Dans son rapport d'activité 2012, le médiateur national de l'énergie Denis Merville a de nouveau appelé le 11 juin à la création d'un "chèque énergie" pour faire face à la montée "inquiétante" de la précarité énergétique en France. Ce chèque énergie serait doté d'un montant d'au moins d'1 milliard d'euros par an et accordé aux bénéficiaires actuels des allocations logement (APL). Il serait financé par la CSPE (électricité) et son équivalent en gaz, la CTSS, propose le médiateur. "Ce montant est à rapprocher des 5 milliards collectés chaque année par la CSPE pour financer le développement des énergies renouvelables (3 Mds d'€), et la péréquation tarifaire dans les zones insulaires (1,4 Md d'€)", recommande-t-il.
Le médiateur rappelle que 8 millions de Français (4 millions de ménages) au moins consacrent plus de 10% de leurs revenus aux dépenses d'énergie. "En 2012, et c'est un chiffre en constante augmentation, près d'une sollicitation du médiateur sur cinq relevait de difficultés de paiement, avec une dette moyenne de 1.900€", précise Denis Merville. La situation en 2013 est "déjà alarmante : le quart des dossiers reçu depuis janvier dernier concerne des difficultés de paiement avec un pic à 34% en mars".
Alors que la loi Brottes sur l'énergie d'avril 2013 a étendu le nombre de bénéficiaires des tarifs sociaux (TPN/TSS) à plus de 4 millions de ménages en situation de précarité énergétique, le médiateur estime que cela "ne sera pas mis en œuvre pour l'hiver 2013-2014 et sans doute 2014-2015, et des millions de ménages précaires qui en ont besoin n'en bénéficieront pas".
"Les tarifs sociaux ne sont pas la meilleure solution", réitère le médiateur de l'énergie. La raison ? "Ils coûtent cher en gestion [moins de 200 millions d'euros par an], parviennent péniblement à toucher la moitié des bénéficiaires potentiels et sont profondément inéquitables car ils ne prennent en compte que le chauffage au gaz naturel. Les trois quarts des ménages qui se chauffent à l'électricité, au fioul, au bois, via des réseaux de chauffages urbains… ne touchent rien pour ce qui constitue leur principal poste de dépense énergétique", explique-t-il en pointant leur ''complexité administrative et logistique''.
Batho promet d'étendre les tarifs sociaux "avant l'hiver prochain"
Les lenteurs administratives et les problèmes techniques rencontrés dans l'automatisation de l'attribution des tarifs sociaux de l'énergie ''ne sont pas acceptables'', a aussitôt répondu la ministre de l'Ecologie et de l'Energie Delphine Batho qui a demandé une mission d'audit à l'Observatoire de la précarité énergétique dont les conclusions sont attendues pour le 15 juillet.

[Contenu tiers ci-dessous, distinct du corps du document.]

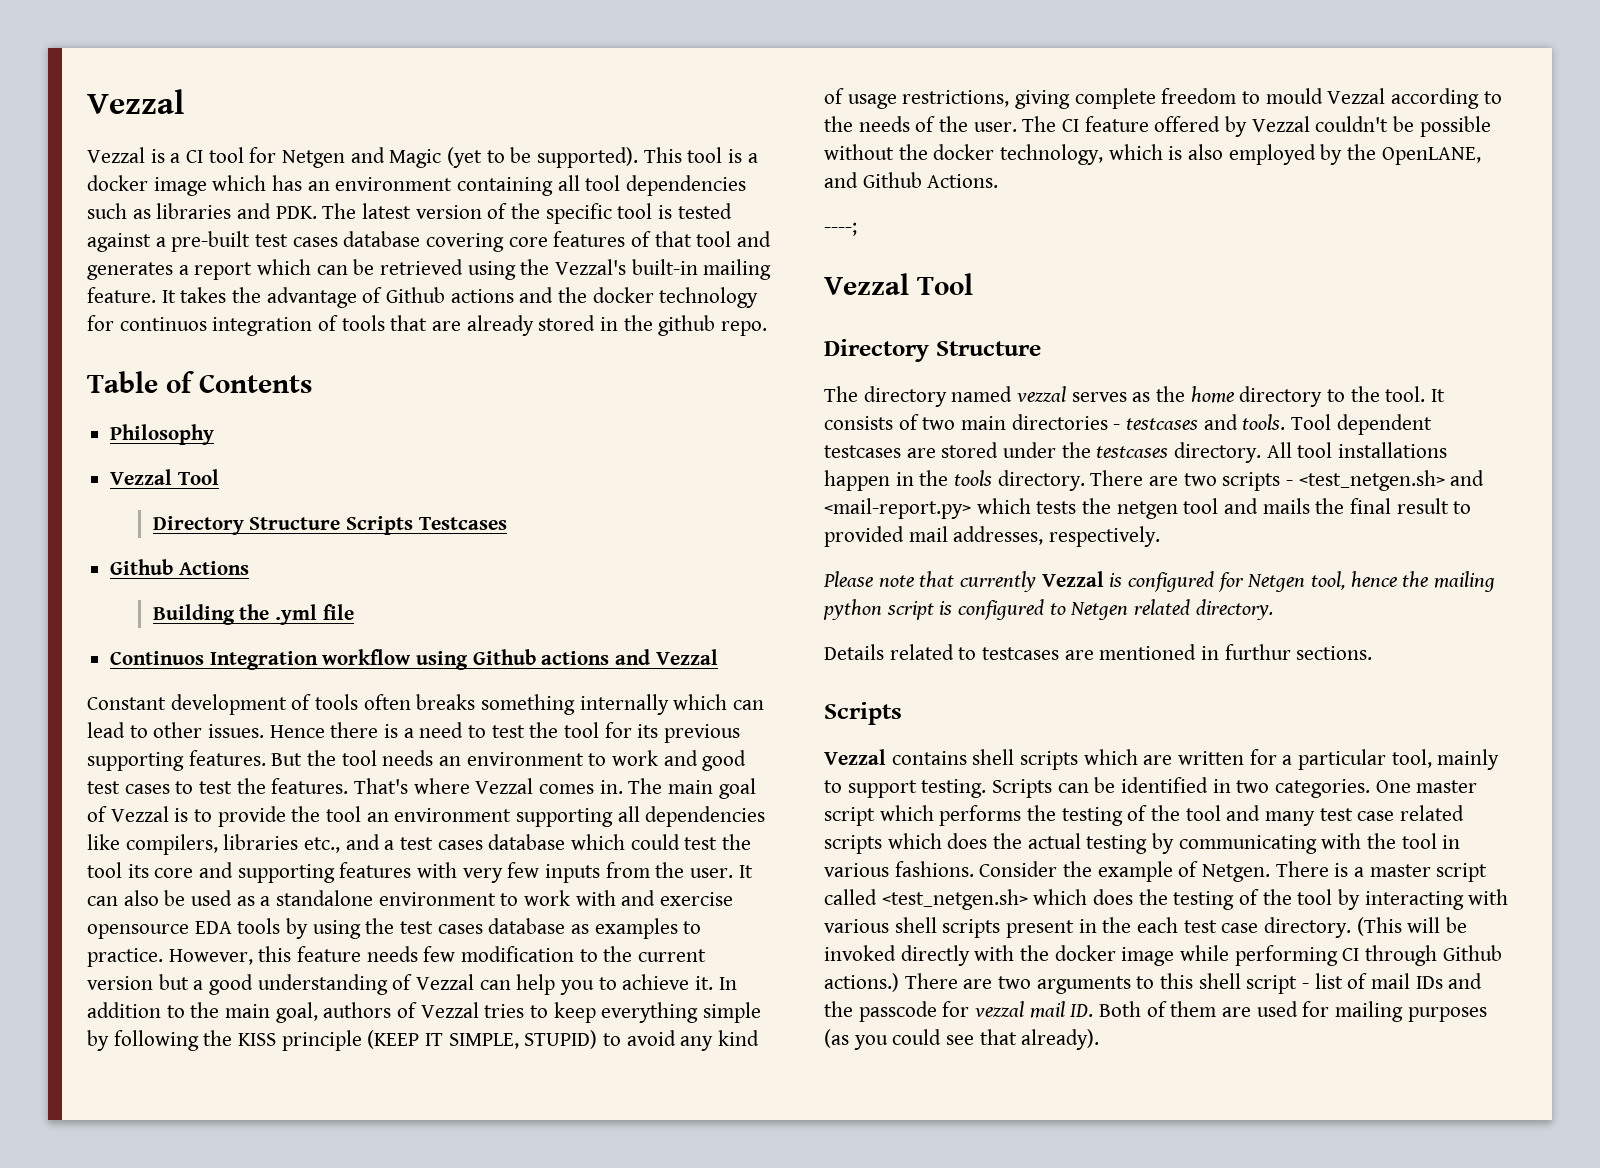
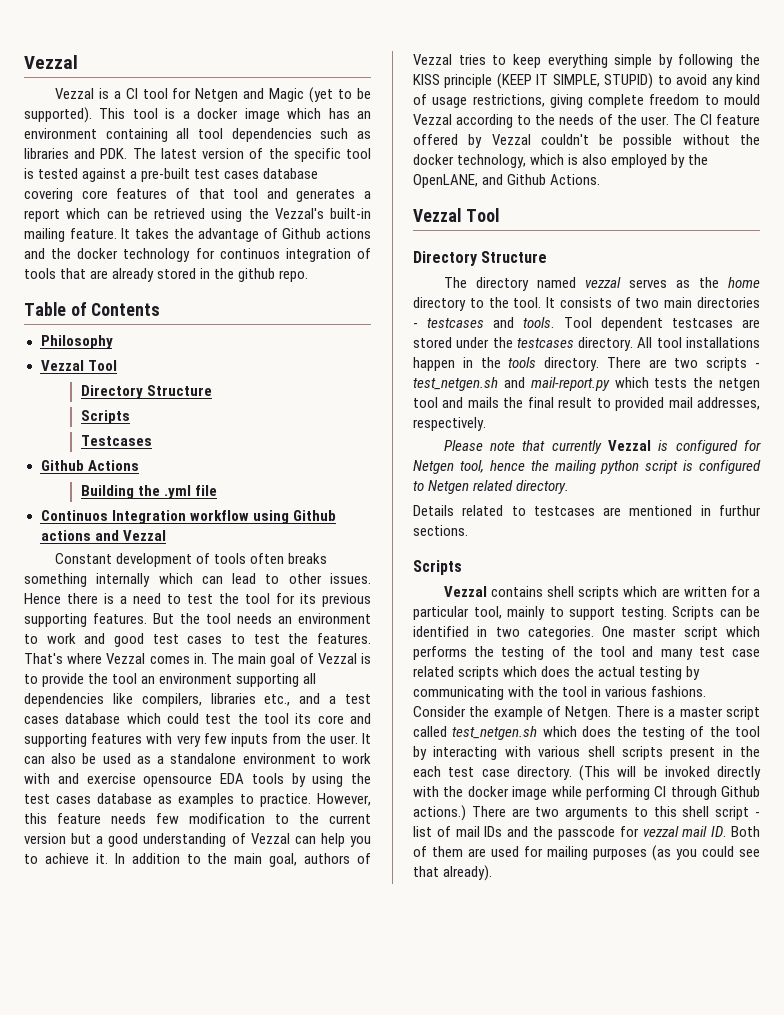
[346,516,414,535] Scripts -> [80,410,130,424] // Scripts //
[824,222,857,236] // ----; -> (601, 179) none
[1298,470,1485,491] [824,498,971,519] <test_netgen.sh> and <mail-report.py> -> [413,377,610,391] test_netgen.sh and mail-report.py
[881,889,1028,910] <test_netgen.sh> -> [452,726,538,740] test_netgen.sh

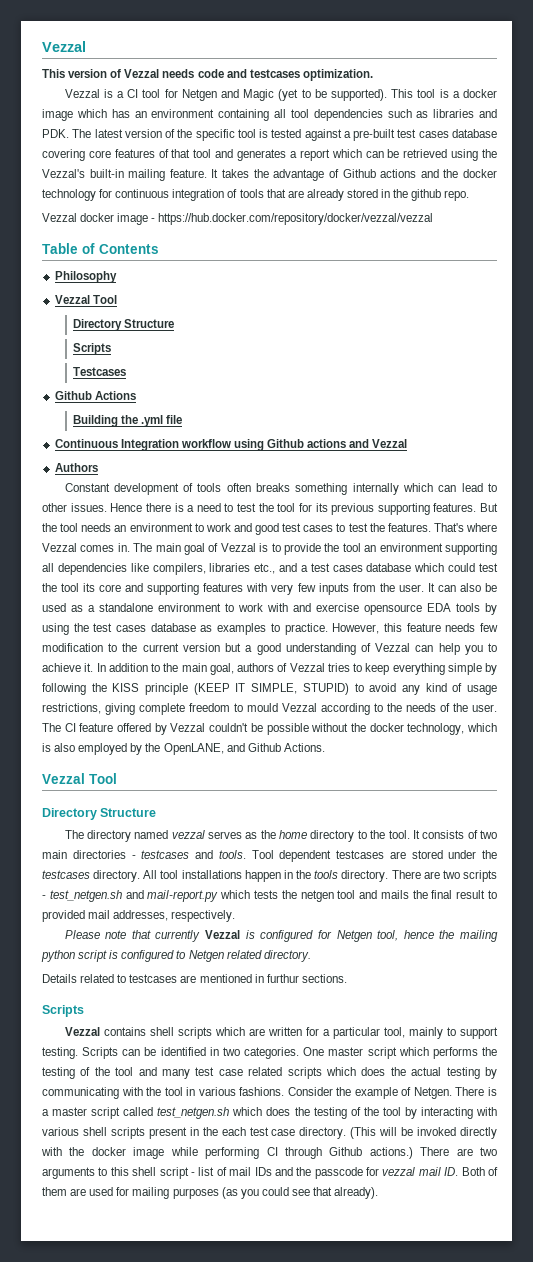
[24,55,78,69] Vezzal -> [42,41,86,52] [42,69,373,81] Vezzal // This version of Vezzal needs code and testcases optimization.
[219,248,280,259] continuos -> [115,189,170,198] continuous
(309, 276) none -> [42,213,434,225] // Vezzal docker image - https://hub.docker.com/repository/docker/vezzal/vezzal
[40,510,108,521] Continuos -> [54,439,118,448] Continuous
(166, 535) none -> [54,463,98,472] // Authors

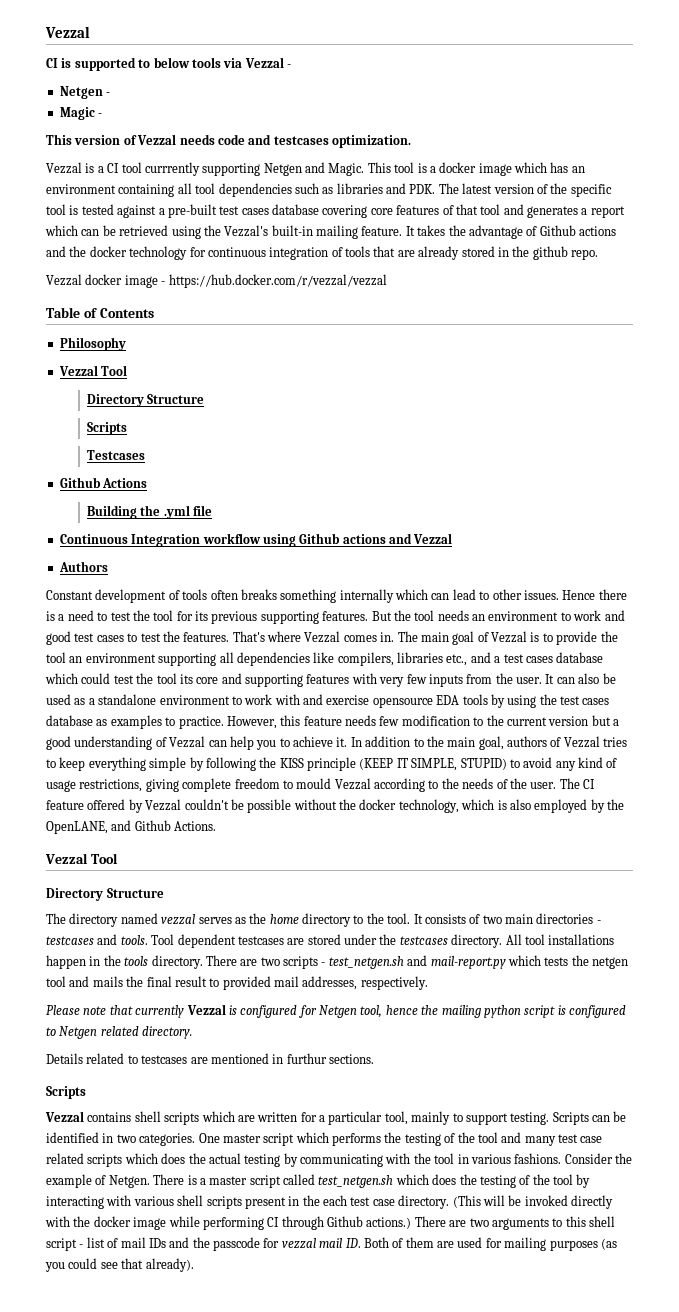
[42,41,86,52] Vezzal -> [45,26,90,38] [46,57,291,71] [59,86,111,99] [59,107,103,120] Vezzal // CI is supported to below tools via Vezzal - // Netgen - // Magic -
[164,89,387,101] for Netgen and Magic (yet to be supported). -> [144,162,365,176] currrently supporting Netgen and Magic.
[158,213,434,225] https://hub.docker.com/repository/docker/vezzal/vezzal -> [168,274,387,288] https://hub.docker.com/r/vezzal/vezzal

La ministre a également assuré dans un communiqué que depuis le 14 mai dernier, l'attribution des tarifs sociaux est automatique pour toutes les personnes bénéficiant de l'ACS (Assurance Complémentaire Santé), comme prévu par un arrêté du 21 décembre 2012. "70% de l'objectif fixé est désormais atteint. Cependant le croisement des fichiers se heurte à certaines situations particulières (hébergement par un tiers, abonnement et compteur sous un autre nom etc...)", précise-t-elle. L'arrêté du 21 décembre 2012 a ainsi permis d'étendre le bénéfice des tarifs sociaux de l'électricité et du gaz de 1,2 million de foyers à 1,9 millions de foyers, bénéficiant de l'ACS, selon la ministre, contre seulement 600.000 foyers début 2012.
"La décision du gouvernement est claire : c'est que 8 millions de Français puissent bénéficier des tarifs sociaux de l'électricité et du gaz. Ce droit doit être effectif dans les meilleurs délais et en tout état de cause avant l'hiver prochain", a promis Delphine Batho. Le projet de décret en Conseil d'Etat prévu par la loi Brottes "est prêt et sera publié au terme du processus de consultation en cours".